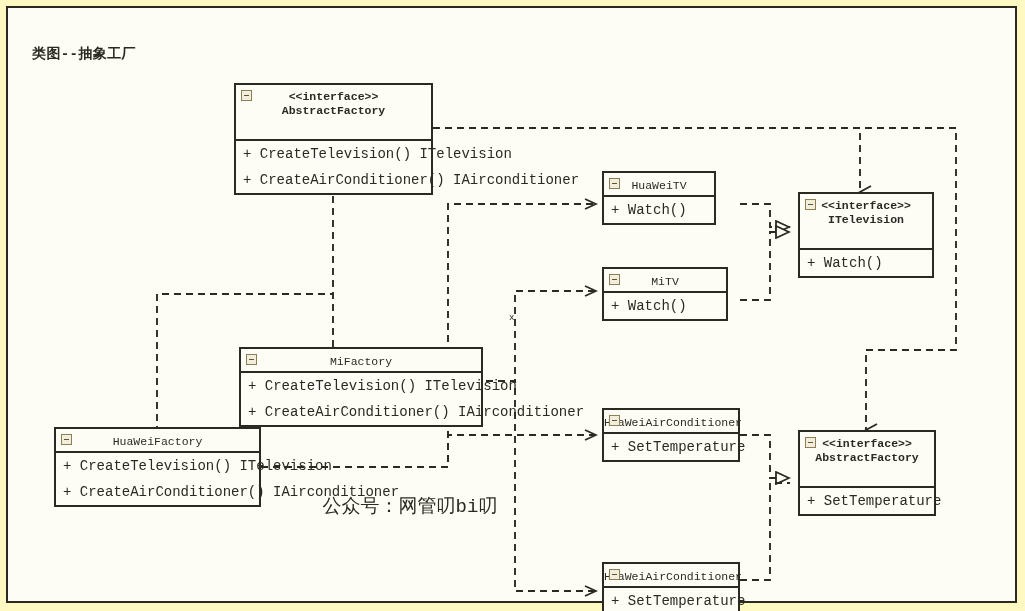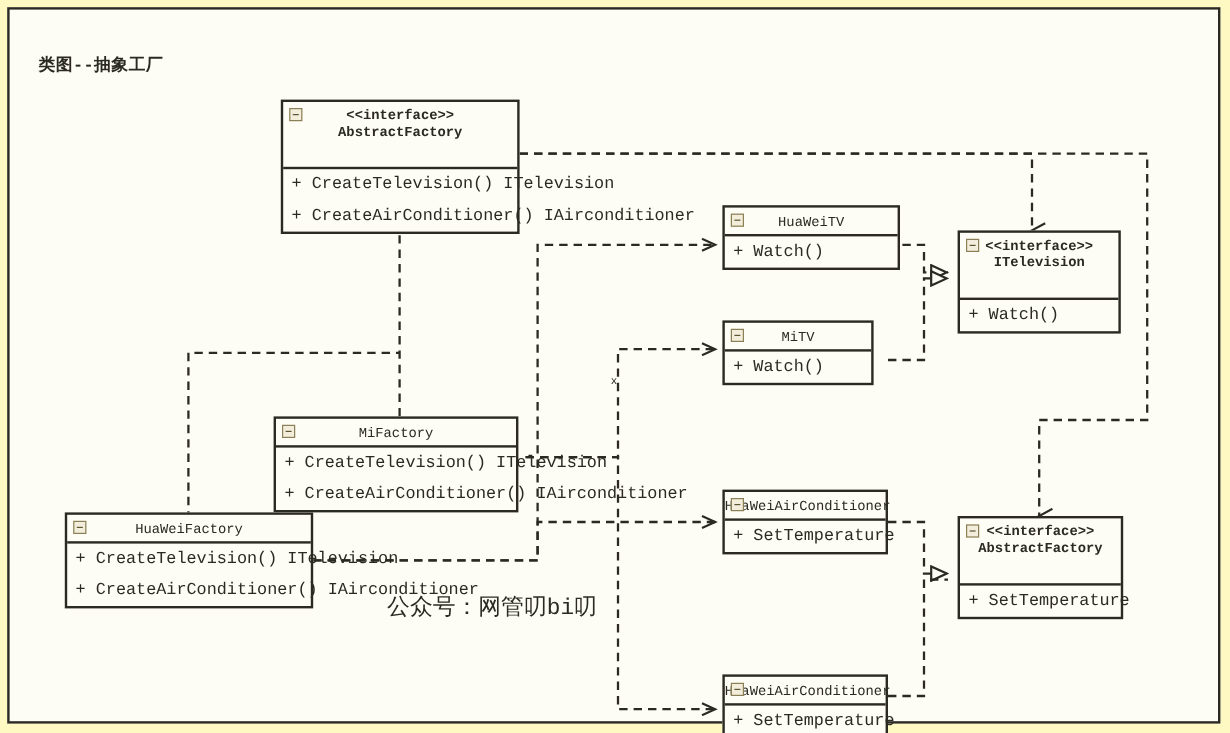"HuaWeiTV" div.uml-box { width: 148px -> 114px }
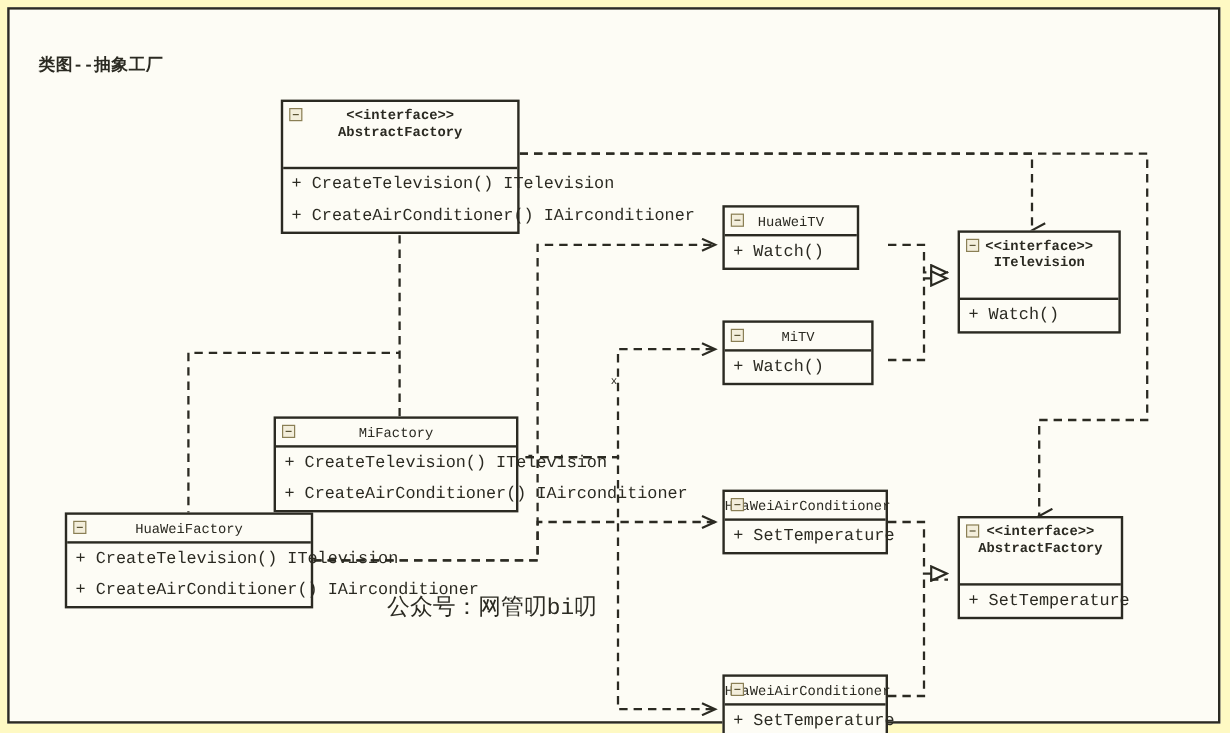"MiFactory" div.uml-box { left: 228px -> 239px; width: 204px -> 244px }
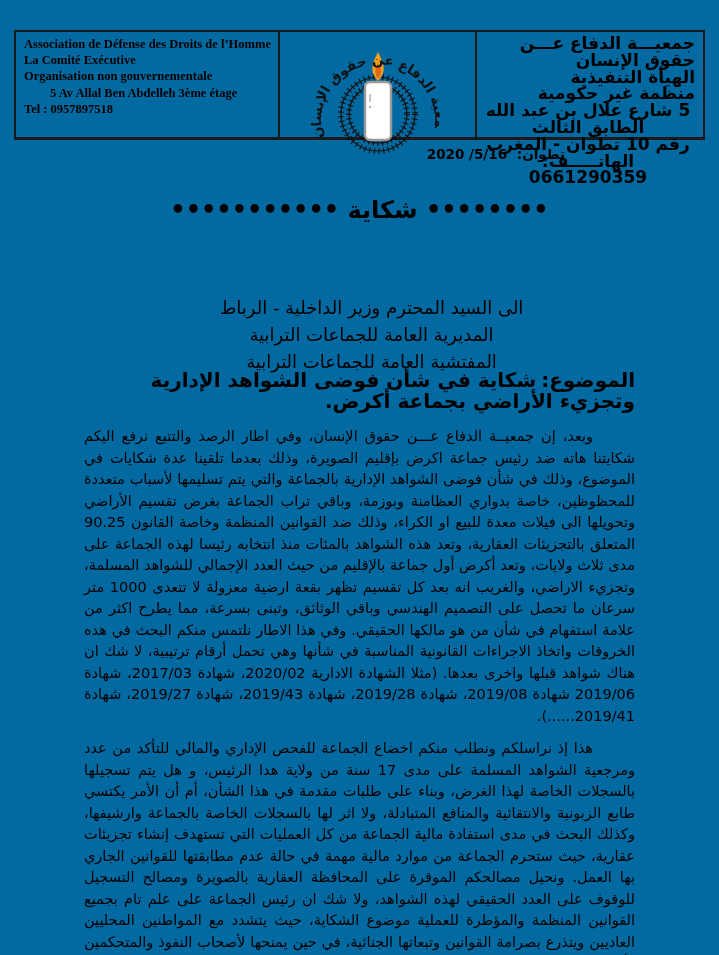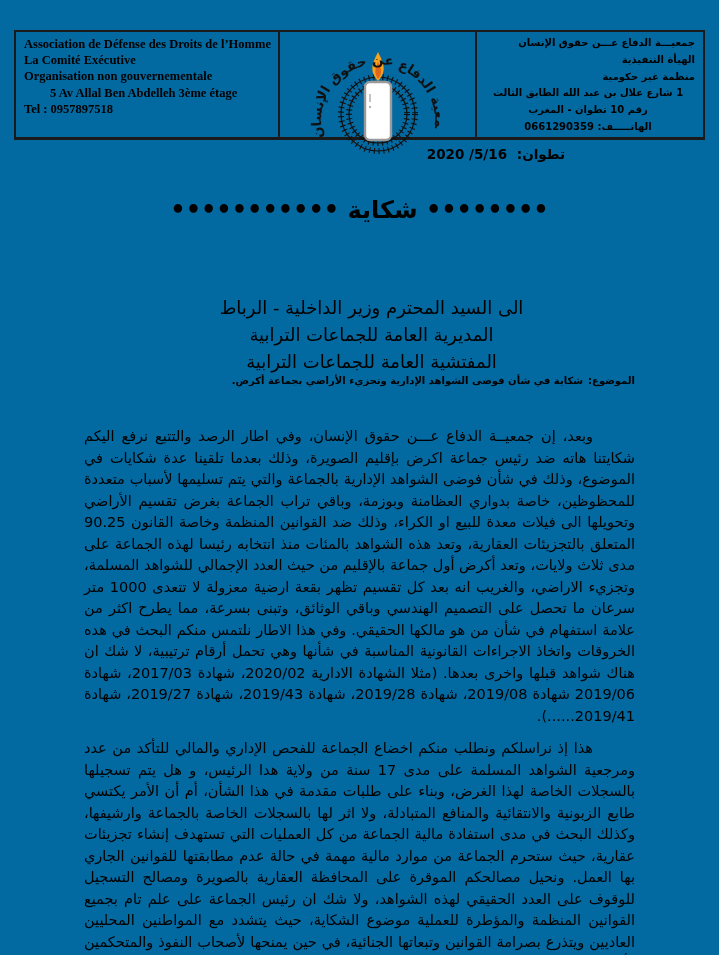"جمعيـــة الدفاع عـــن حقوق الإنسان" .hcell-right { font-size: 10px -> 17px }
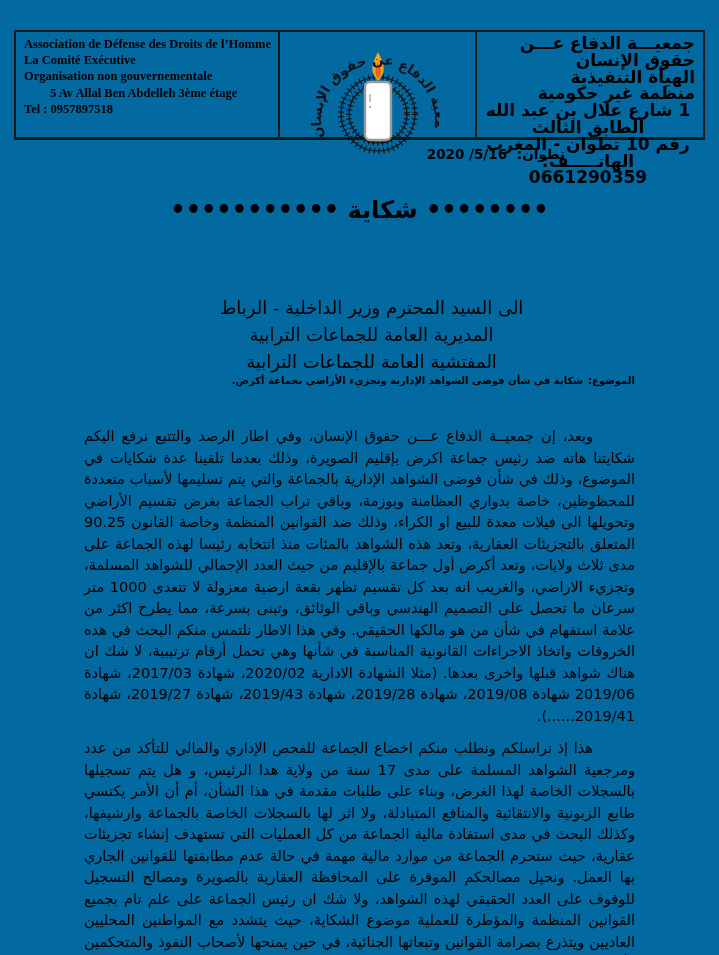"1 شارع علال بن عبد" div.centered { text: 1 -> 5 }
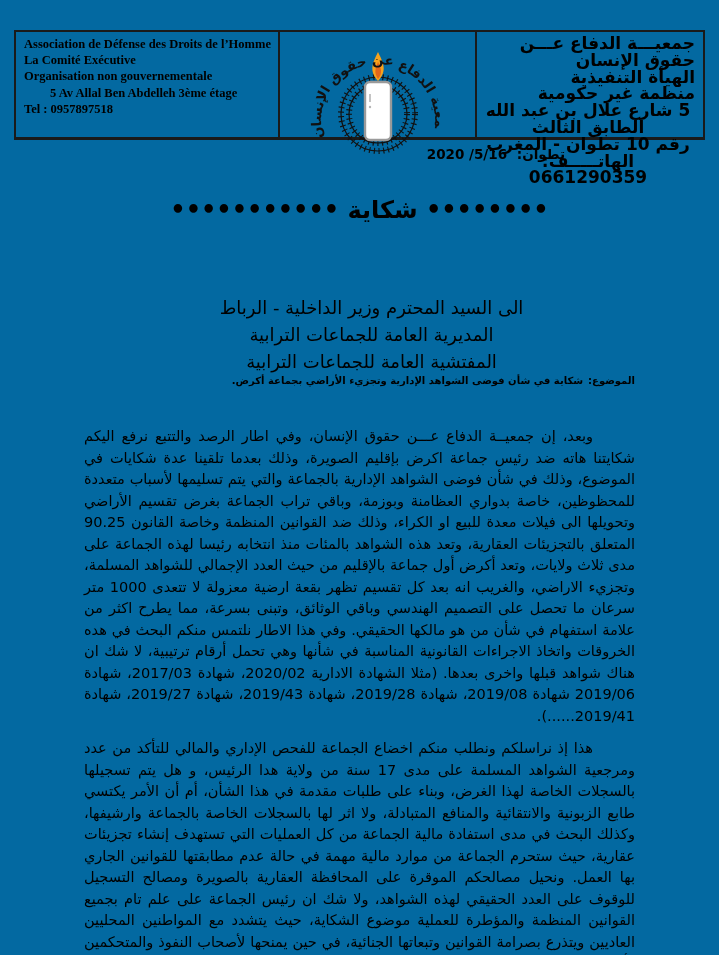"الموضوع:شكاية في شأن فوضى الشواهد" .subject { font-size: 10px -> 20px }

What to work on:
Without the pictures, return the records above exactly as written.

Final answer:
"HuaWeiTV" div.uml-box { width: 148px -> 114px }
"MiFactory" div.uml-box { left: 228px -> 239px; width: 204px -> 244px }
"جمعيـــة الدفاع عـــن حقوق الإنسان" .hcell-right { font-size: 10px -> 17px }
"1 شارع علال بن عبد" div.centered { text: 1 -> 5 }
"الموضوع:شكاية في شأن فوضى الشواهد" .subject { font-size: 10px -> 20px }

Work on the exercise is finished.